### [Source data]

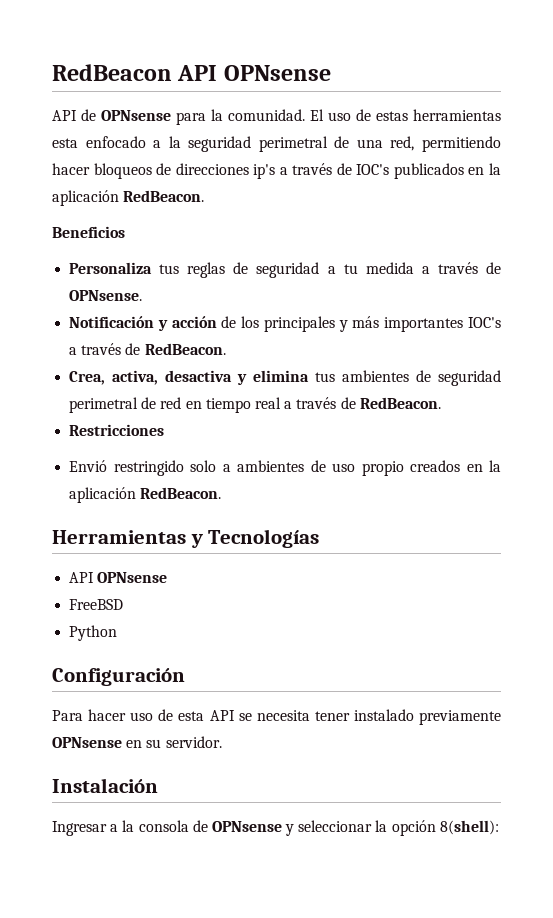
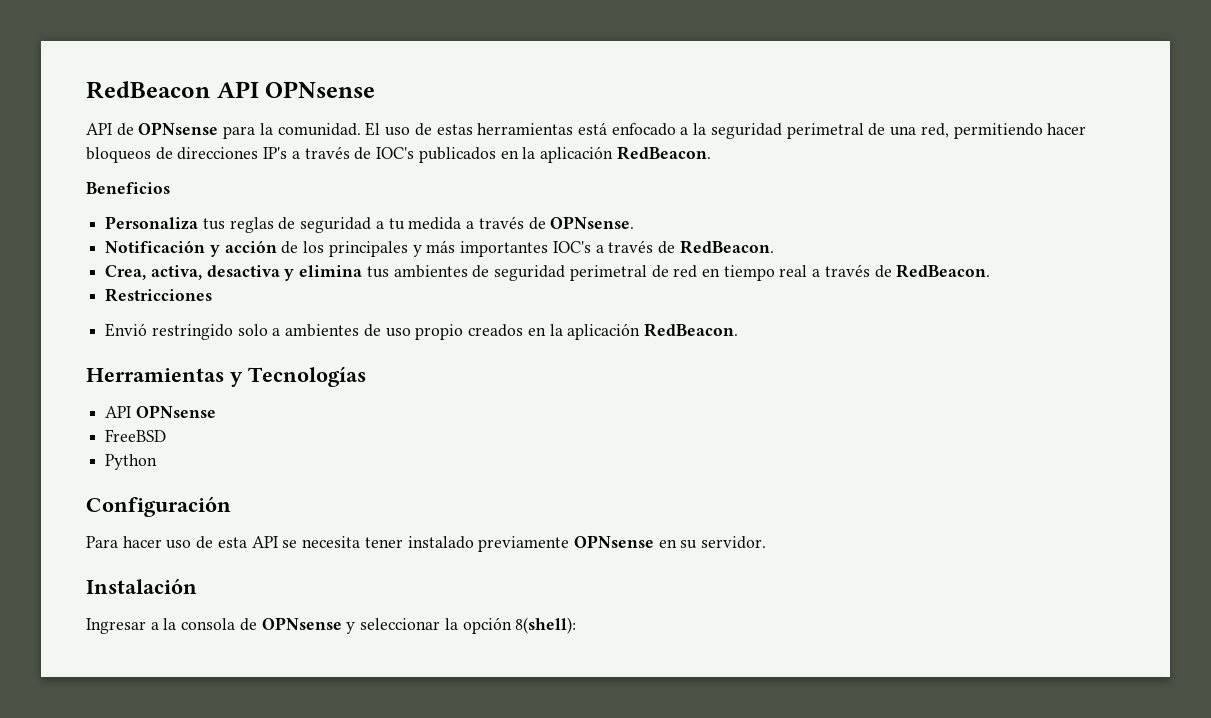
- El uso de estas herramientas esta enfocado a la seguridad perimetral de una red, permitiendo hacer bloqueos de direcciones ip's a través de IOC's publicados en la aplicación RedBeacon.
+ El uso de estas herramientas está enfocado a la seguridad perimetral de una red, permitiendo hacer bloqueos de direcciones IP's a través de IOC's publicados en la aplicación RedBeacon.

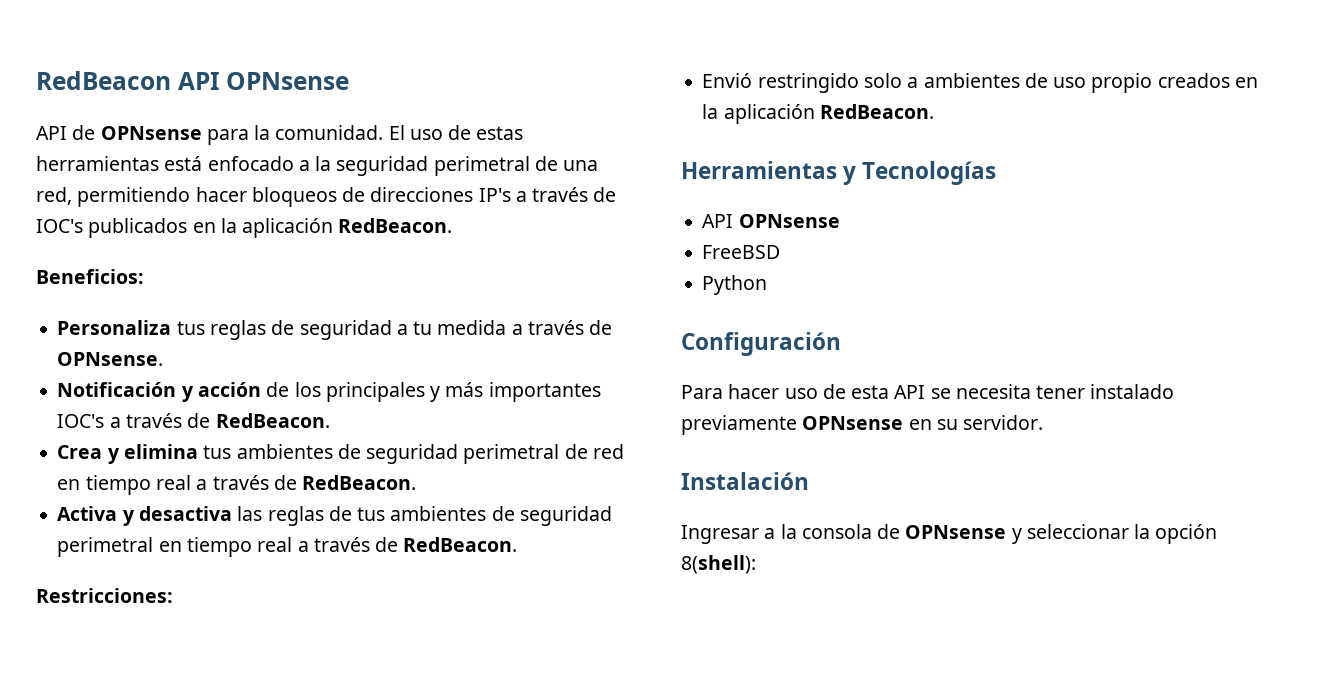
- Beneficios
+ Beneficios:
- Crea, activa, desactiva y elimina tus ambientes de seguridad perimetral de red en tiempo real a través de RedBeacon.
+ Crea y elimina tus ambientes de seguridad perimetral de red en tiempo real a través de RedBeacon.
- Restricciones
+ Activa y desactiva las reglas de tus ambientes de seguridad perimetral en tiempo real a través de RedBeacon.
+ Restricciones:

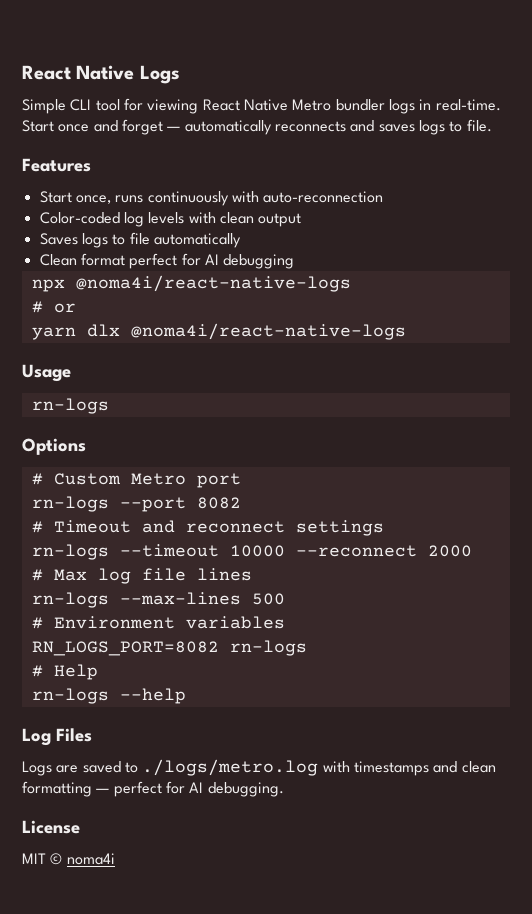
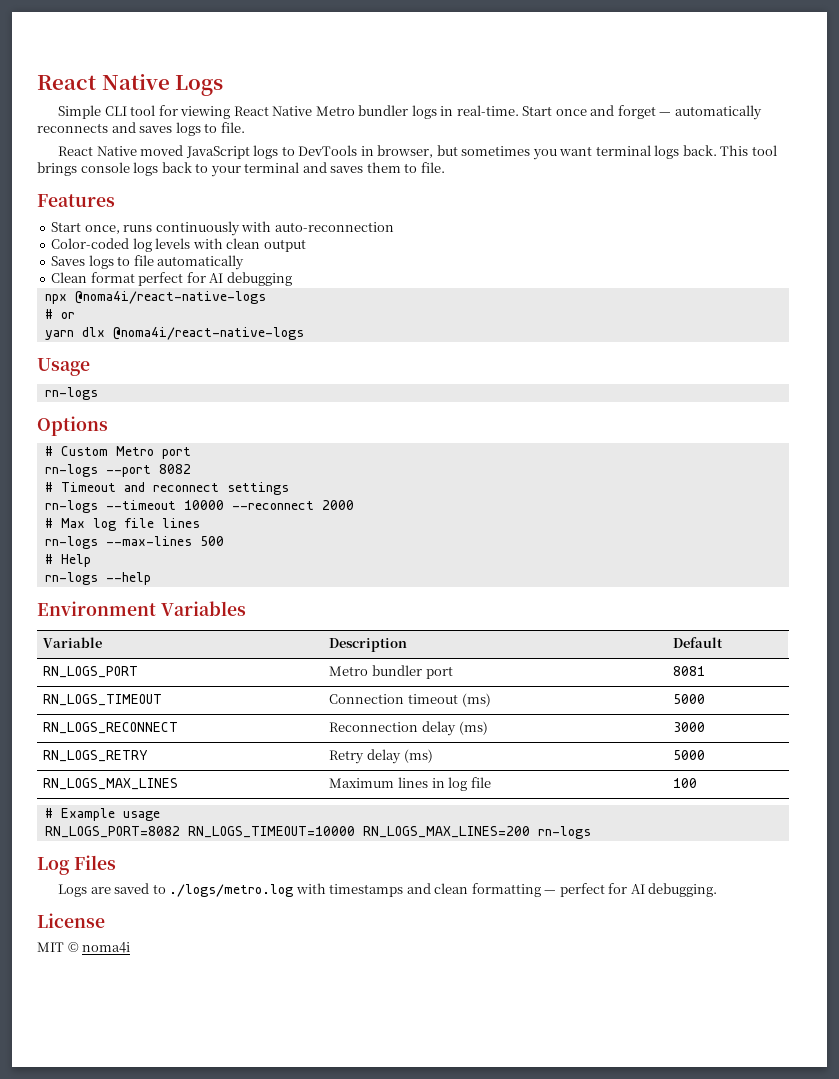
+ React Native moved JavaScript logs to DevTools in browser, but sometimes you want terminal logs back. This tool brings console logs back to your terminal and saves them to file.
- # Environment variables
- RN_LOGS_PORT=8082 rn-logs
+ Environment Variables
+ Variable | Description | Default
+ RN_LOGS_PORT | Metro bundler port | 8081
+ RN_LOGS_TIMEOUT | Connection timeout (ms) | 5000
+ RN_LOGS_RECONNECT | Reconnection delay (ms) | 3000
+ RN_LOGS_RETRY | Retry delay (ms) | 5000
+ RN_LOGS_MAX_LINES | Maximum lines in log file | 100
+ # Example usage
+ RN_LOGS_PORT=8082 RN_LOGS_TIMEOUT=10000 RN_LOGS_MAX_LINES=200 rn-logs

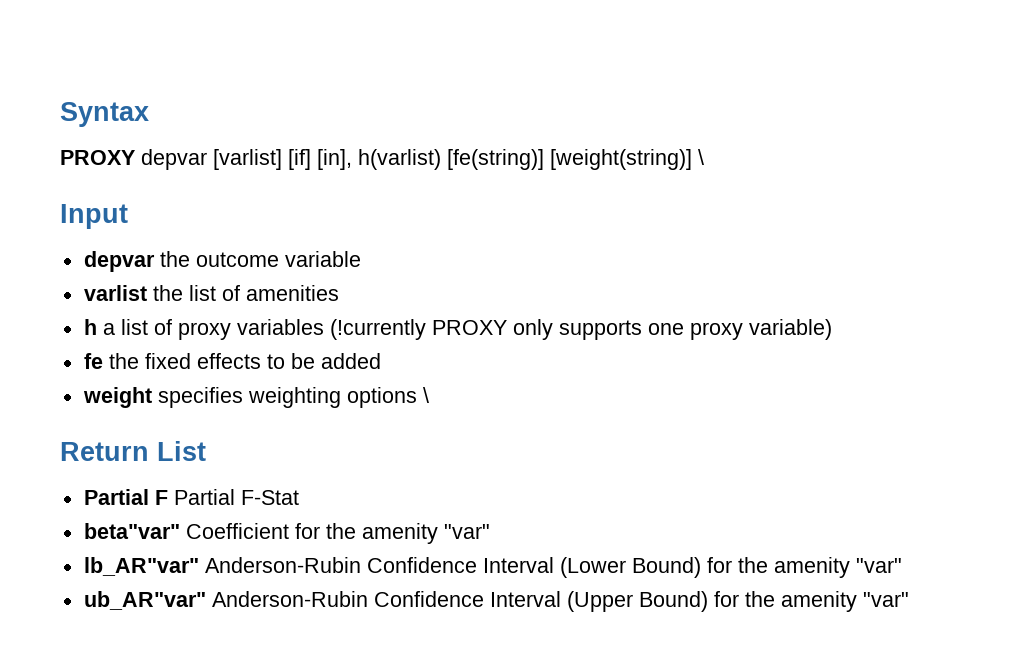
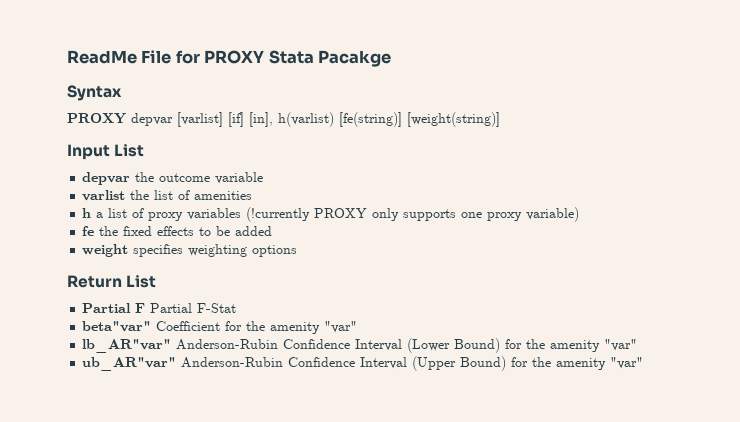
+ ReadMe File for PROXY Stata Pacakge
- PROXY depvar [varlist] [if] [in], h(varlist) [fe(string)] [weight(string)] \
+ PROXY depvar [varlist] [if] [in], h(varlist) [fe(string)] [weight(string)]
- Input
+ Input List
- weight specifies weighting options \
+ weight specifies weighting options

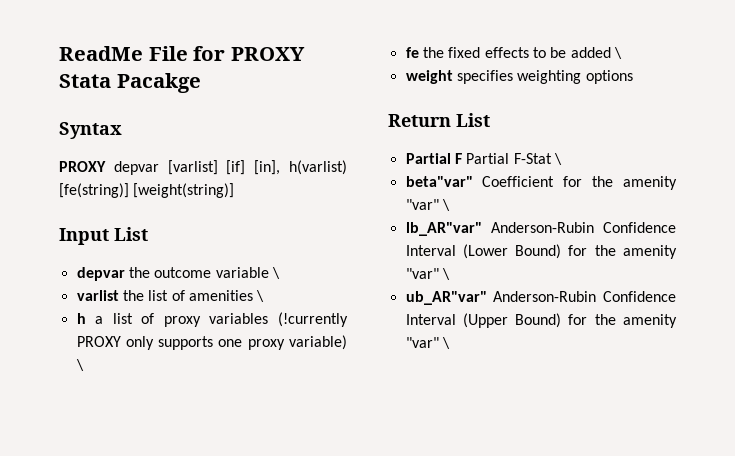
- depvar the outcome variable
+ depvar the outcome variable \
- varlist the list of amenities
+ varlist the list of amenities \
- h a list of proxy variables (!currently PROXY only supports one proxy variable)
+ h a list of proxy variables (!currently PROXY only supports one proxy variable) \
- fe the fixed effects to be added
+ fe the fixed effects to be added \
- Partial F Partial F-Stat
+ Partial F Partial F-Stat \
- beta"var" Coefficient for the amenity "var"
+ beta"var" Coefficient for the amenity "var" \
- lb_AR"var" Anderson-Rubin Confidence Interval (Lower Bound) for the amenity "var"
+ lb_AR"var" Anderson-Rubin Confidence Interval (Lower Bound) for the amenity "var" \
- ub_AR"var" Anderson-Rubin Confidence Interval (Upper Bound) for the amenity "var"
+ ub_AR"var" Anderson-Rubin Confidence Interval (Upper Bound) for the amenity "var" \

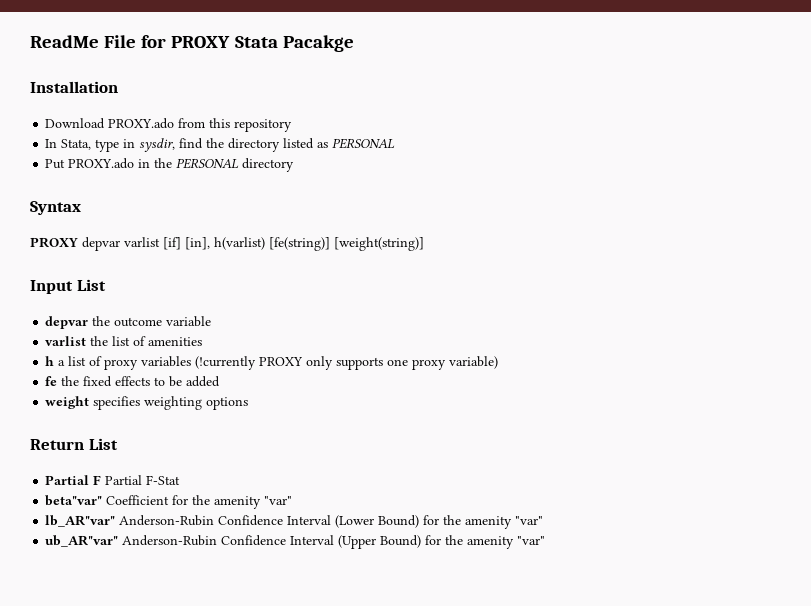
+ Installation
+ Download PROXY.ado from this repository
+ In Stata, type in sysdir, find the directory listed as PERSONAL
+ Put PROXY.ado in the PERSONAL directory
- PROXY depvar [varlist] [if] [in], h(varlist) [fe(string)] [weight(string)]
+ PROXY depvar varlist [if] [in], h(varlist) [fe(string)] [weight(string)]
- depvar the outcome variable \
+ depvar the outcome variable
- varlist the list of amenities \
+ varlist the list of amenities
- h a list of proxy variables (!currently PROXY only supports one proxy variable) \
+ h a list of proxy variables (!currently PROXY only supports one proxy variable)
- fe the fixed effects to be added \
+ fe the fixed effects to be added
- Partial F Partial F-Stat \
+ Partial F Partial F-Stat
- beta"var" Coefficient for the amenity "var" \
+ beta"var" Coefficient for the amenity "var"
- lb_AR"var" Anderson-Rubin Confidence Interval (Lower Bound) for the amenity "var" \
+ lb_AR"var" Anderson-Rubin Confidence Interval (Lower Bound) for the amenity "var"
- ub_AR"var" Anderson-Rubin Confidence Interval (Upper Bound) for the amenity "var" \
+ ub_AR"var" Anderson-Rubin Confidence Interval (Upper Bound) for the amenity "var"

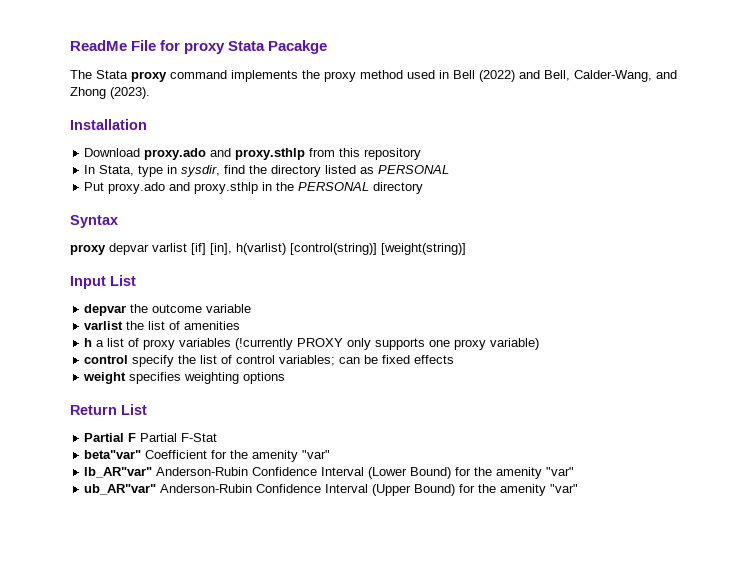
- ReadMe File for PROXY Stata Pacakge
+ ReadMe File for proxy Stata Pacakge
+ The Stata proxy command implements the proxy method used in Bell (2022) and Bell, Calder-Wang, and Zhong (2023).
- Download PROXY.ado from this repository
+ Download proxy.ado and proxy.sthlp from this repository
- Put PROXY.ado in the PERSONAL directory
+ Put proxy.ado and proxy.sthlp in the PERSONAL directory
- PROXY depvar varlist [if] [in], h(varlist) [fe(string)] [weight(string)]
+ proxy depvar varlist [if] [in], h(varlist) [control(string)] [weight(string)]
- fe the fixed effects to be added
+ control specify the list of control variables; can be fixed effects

### [Brief]
All lines above between those holding "- Put PROXY.ado in the PERSONAL directory" and "h(varlist) [control(string)] [weight(string)]", inclusive, must be set down unchanged, and no other line may be included.

### [Output below]
- Put PROXY.ado in the PERSONAL directory
+ Put proxy.ado and proxy.sthlp in the PERSONAL directory
- PROXY depvar varlist [if] [in], h(varlist) [fe(string)] [weight(string)]
+ proxy depvar varlist [if] [in], h(varlist) [control(string)] [weight(string)]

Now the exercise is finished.